When the time came for Ralph to make the jump, his father fell right in line. They secured a car powered by a trusty Ford V8-60 and signed in at the Wichita Falls Speedrome sometime in 1946. Legend has it he won his second time out.
If you had any talent at all and had access to a midget, there were two things for certain. First, you stood a fair chance of putting a few coins in your pocket. Second, you could get in all the work you could possibly want. Now, settling back into civilian life Ralph would take a job with Coca Cola as a delivery truck driver, and it was here that fellow-employee Joyce Steadman caught his eye.
It was a quick courtship, and not long after she had said I do she learned her husband had a bit of wanderlust. Racing wasn‘t just a passing fancy for Ralph, and he could soon be found racing seven days a week in Texas, Oklahoma, and Arkansas. In what became a standard routine, Joyce would pick up her husband at work, the pair would proceed to the race track, and the next day Ralph would head back to his truck. It would be a process they repeated over and over.
Their life would change on April 8, 1948, when Junior was born, but reports indicate that they bundled their new son up and hauled him into the stands well before he was a month old.
Eventually, Ralph Parkinson would race anything and nearly everywhere. He kept at it in the midgets for years and was nearly unstoppable at Oklahoma City. Racing with the IMCA in what they then deemed the “compact sprint” division, he won three straight dates at the fairgrounds over the course of the 1967 and 1968 seasons. Those results only offer a hint about his prowess in Oklahoma‘s capital city.
He would eventually move into sprint cars and enjoy success there as well. He won his first-ever IMCA sprint car race, at Wausau, Wisconsin, in August 1968, besting future Hall of Famers Jerry Richert and Lee Kunzman.

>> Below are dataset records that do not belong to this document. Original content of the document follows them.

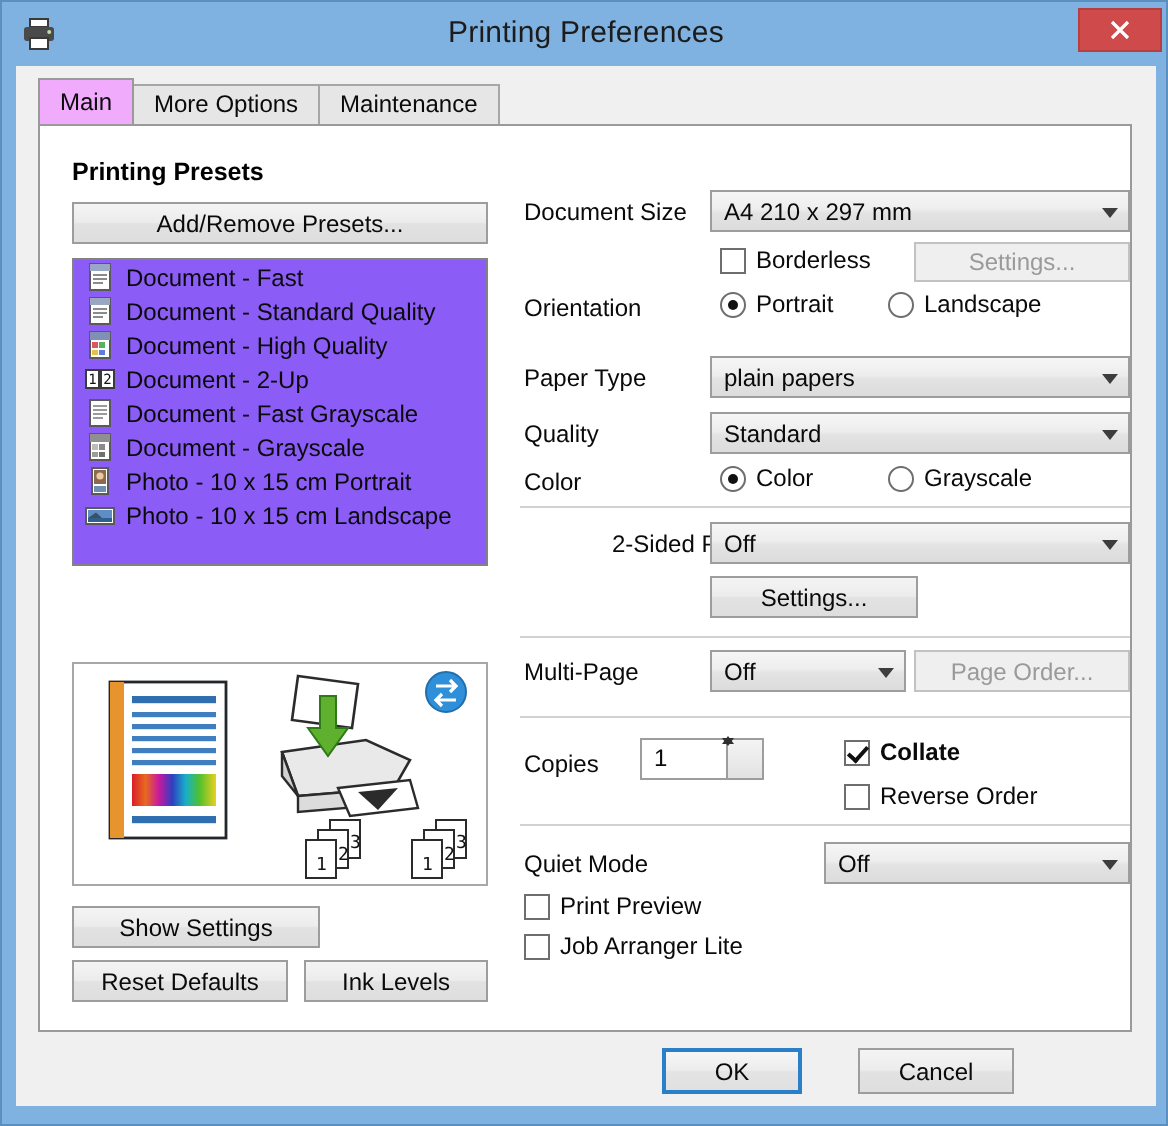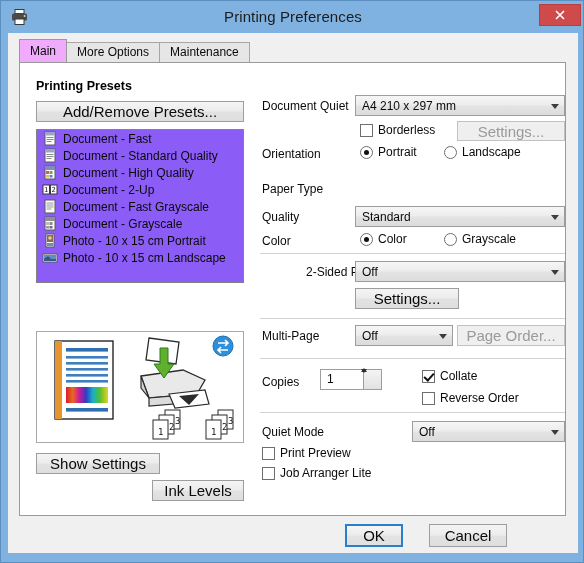--- a/index.html
+++ b/index.html
@@ -124,7 +124,7 @@
   
   .btn {
     font-family: "Liberation Sans", sans-serif;
-    font-size: 15px;
+    font-size: 12px;
     color: #0a0a0a;
     background: linear-gradient(to bottom, #f4f4f4 0%, #ececec 48%, #e2e2e2 52%, #dedede 100%);
     border: 1px solid #9d9d9d;

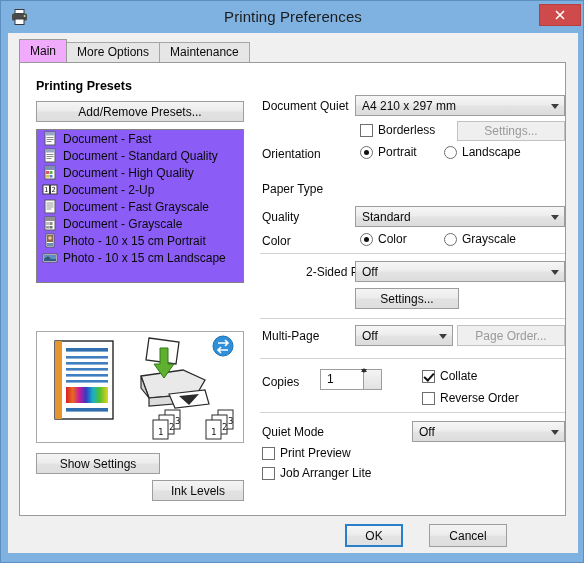--- a/index.html
+++ b/index.html
@@ -498,7 +498,7 @@
       <button class="btn" style="position:absolute;left:16px;top:390px;width:124px;height:21px;">Show Settings</button>
       <button class="btn" style="position:absolute;left:132px;top:417px;width:92px;height:21px;">Ink Levels</button>
 
-      <div class="lbl" style="position:absolute;left:242px;top:36px;">Document Quiet</div>
+      <div class="lbl" style="position:absolute;left:242px;top:36px;">Document Size</div>
       <div class="combo" style="left:335px;top:32px;width:210px;height:21px;">
         <span class="ctext">A4 210 x 297 mm</span>
         <span class="carrow"></span>

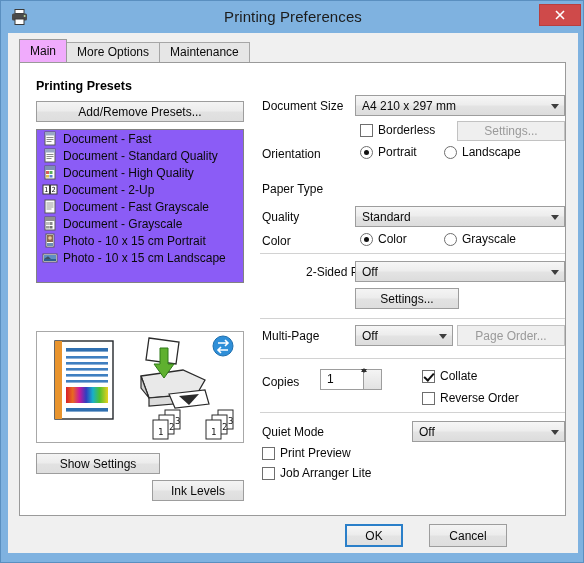--- a/index.html
+++ b/index.html
@@ -521,6 +521,10 @@
       </div>
 
       <div class="lbl" style="position:absolute;left:242px;top:119px;">Paper Type</div>
+      <div class="combo" style="left:335px;top:115px;width:210px;height:21px;">
+        <span class="ctext">plain papers</span>
+        <span class="carrow"></span>
+      </div>
 
       <div class="lbl" style="position:absolute;left:242px;top:147px;">Quality</div>
       <div class="combo" style="left:335px;top:143px;width:210px;height:21px;">

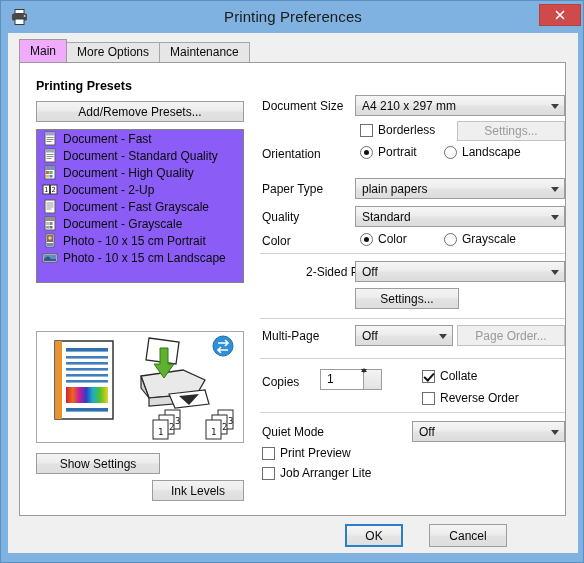--- a/index.html
+++ b/index.html
@@ -571,7 +571,7 @@
         </span>
       </div>
 
-      <div class="cb-row" style="left:402px;top:306px;">
+      <div class="cb-row" style="left:402px;top:306px;font-weight:bold;">
         <span class="cbox checked"></span>
         <span class="lbl">Collate</span>
       </div>

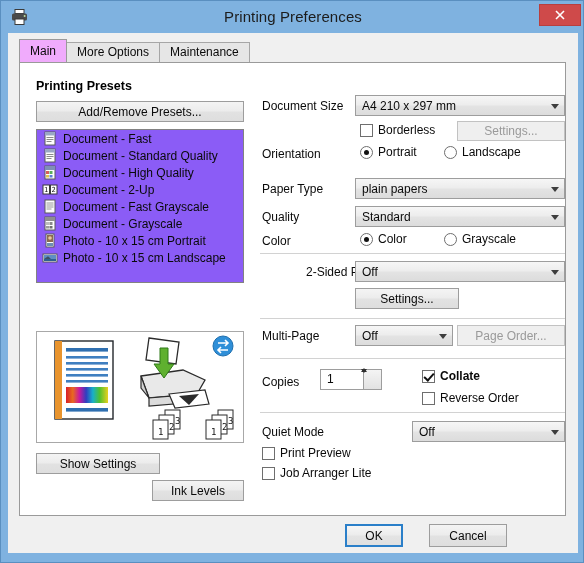--- a/index.html
+++ b/index.html
@@ -496,6 +496,7 @@
       </div>
 
       <button class="btn" style="position:absolute;left:16px;top:390px;width:124px;height:21px;">Show Settings</button>
+      <button class="btn" style="position:absolute;left:16px;top:417px;width:108px;height:21px;">Reset Defaults</button>
       <button class="btn" style="position:absolute;left:132px;top:417px;width:92px;height:21px;">Ink Levels</button>
 
       <div class="lbl" style="position:absolute;left:242px;top:36px;">Document Size</div>

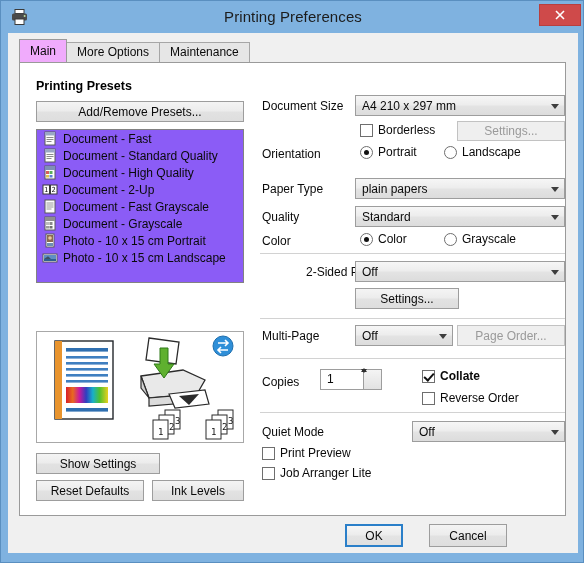--- a/index.html
+++ b/index.html
@@ -601,7 +601,7 @@
     </div>
 
     <div id="bottom-bar">
-      <button class="btn default" style="position:absolute;left:326px;top:2px;width:58px;height:23px;">OK</button>
+      <button class="btn default" style="position:absolute;left:312px;top:2px;width:70px;height:23px;">OK</button>
       <button class="btn" style="position:absolute;left:410px;top:2px;width:78px;height:23px;">Cancel</button>
     </div>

Thirty years after he had taken his first spin in a midget, he signed in to compete in the final IMCA sprint car race of the 1976 season, at the Clay County Fairgrounds in Spencer, Iowa. There was a prize on the line. In order to win the title, he had to gain the measure of Missouri‘s Payton “Sonny” Smyser.

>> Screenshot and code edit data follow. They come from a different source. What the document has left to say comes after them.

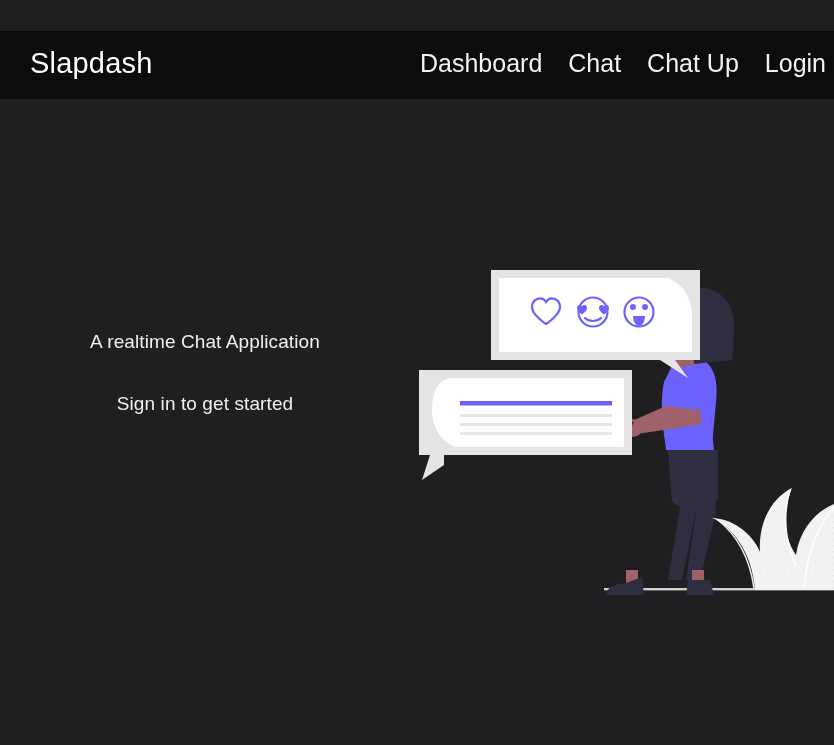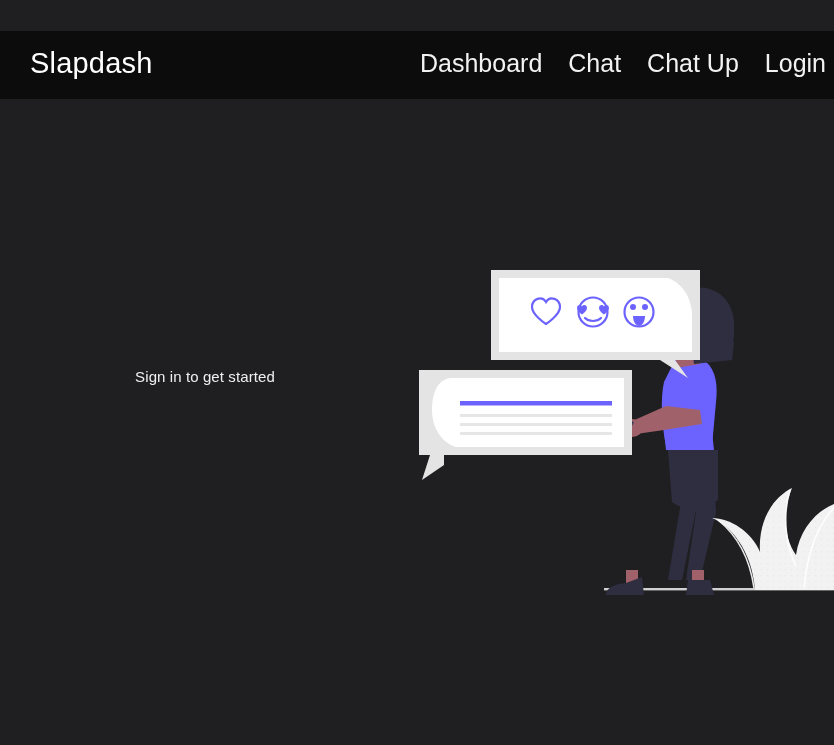--- a/index.html
+++ b/index.html
@@ -111,6 +111,7 @@
 </nav>
 
 <div class="hero-text">
+  <div class="hero-title">A realtime Chat Application</div>
   <div class="hero-sub">Sign in to get started</div>
 </div>
 

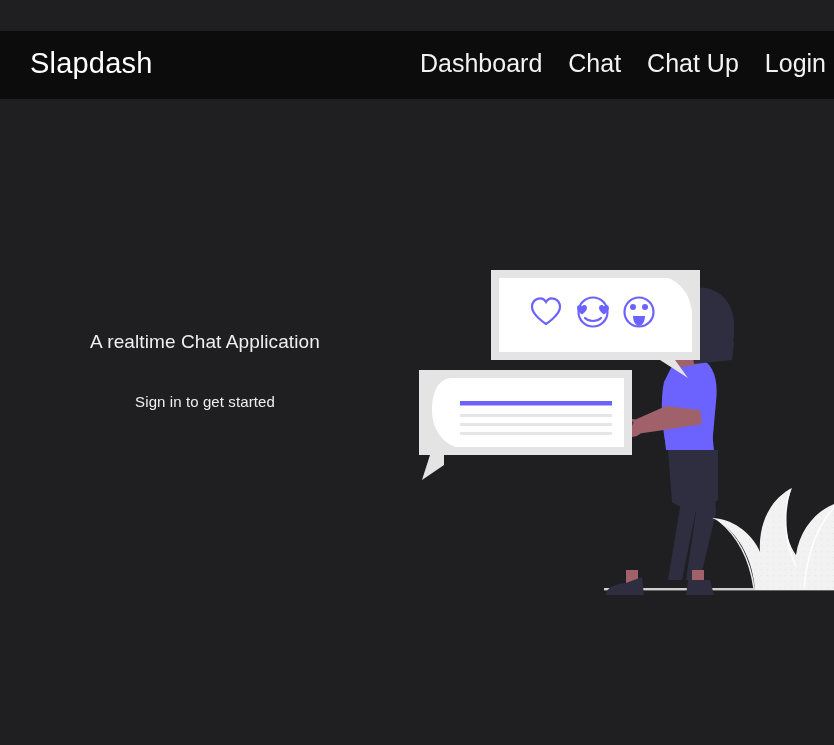--- a/index.html
+++ b/index.html
@@ -74,7 +74,7 @@
   }
 
   .hero-sub {
-    font-size: 15px;
+    font-size: 19px;
     color: #efefef;
     margin-top: 37px;
     letter-spacing: 0.1px;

By this time Junior Parkinson was a well-established racer, but on this day he was on hand to help his dad. The car that Ralph would use to nail down the IMCA championship was one that Junior had built in famed racer/constructor Lee Osborne‘s Pennsylvania shop. After a poor qualifying effort, it looked as if Ralph was sunk. Junior turned his attention to the race track and noticed that the water truck had made pass after pass on the high side. Slipping onto the surface, screwdriver in hand, Junior thrust the tool in each corner and was convinced a path to the front was at hand.